DATA SHOWN START

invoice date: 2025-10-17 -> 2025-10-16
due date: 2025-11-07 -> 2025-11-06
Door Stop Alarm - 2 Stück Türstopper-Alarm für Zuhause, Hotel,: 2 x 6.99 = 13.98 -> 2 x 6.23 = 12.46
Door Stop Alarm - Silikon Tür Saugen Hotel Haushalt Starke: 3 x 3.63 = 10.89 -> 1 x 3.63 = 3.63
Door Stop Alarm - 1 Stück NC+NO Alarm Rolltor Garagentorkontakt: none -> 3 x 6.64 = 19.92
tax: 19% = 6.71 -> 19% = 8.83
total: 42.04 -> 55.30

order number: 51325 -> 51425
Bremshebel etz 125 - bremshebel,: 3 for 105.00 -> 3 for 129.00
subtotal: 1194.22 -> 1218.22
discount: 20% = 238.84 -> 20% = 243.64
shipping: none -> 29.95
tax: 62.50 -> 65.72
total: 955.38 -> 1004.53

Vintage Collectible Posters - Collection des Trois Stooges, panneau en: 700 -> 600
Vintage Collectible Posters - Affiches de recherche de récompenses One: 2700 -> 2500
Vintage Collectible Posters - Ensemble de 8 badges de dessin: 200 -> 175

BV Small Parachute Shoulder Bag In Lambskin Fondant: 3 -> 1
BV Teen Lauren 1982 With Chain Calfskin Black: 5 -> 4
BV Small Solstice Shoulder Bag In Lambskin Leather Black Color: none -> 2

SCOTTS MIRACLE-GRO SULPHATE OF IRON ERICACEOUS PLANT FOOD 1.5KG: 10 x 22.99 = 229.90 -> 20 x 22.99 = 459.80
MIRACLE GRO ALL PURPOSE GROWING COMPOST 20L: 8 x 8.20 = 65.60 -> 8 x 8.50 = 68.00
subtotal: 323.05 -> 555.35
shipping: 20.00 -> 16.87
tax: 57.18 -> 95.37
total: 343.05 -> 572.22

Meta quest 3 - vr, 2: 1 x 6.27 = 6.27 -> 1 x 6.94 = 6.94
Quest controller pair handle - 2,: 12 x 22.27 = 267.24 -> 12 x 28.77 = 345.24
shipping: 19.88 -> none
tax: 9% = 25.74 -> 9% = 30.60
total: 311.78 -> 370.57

DATA SHOWN END

DESCRIPTION OF THE TASK
Restate exactly the lines running from the line with "SCOTTS MIRACLE-GRO SULPHATE" to the end of the entries above, both ends included.

YOUR RESPONSE
SCOTTS MIRACLE-GRO SULPHATE OF IRON ERICACEOUS PLANT FOOD 1.5KG: 10 x 22.99 = 229.90 -> 20 x 22.99 = 459.80
MIRACLE GRO ALL PURPOSE GROWING COMPOST 20L: 8 x 8.20 = 65.60 -> 8 x 8.50 = 68.00
subtotal: 323.05 -> 555.35
shipping: 20.00 -> 16.87
tax: 57.18 -> 95.37
total: 343.05 -> 572.22

Meta quest 3 - vr, 2: 1 x 6.27 = 6.27 -> 1 x 6.94 = 6.94
Quest controller pair handle - 2,: 12 x 22.27 = 267.24 -> 12 x 28.77 = 345.24
shipping: 19.88 -> none
tax: 9% = 25.74 -> 9% = 30.60
total: 311.78 -> 370.57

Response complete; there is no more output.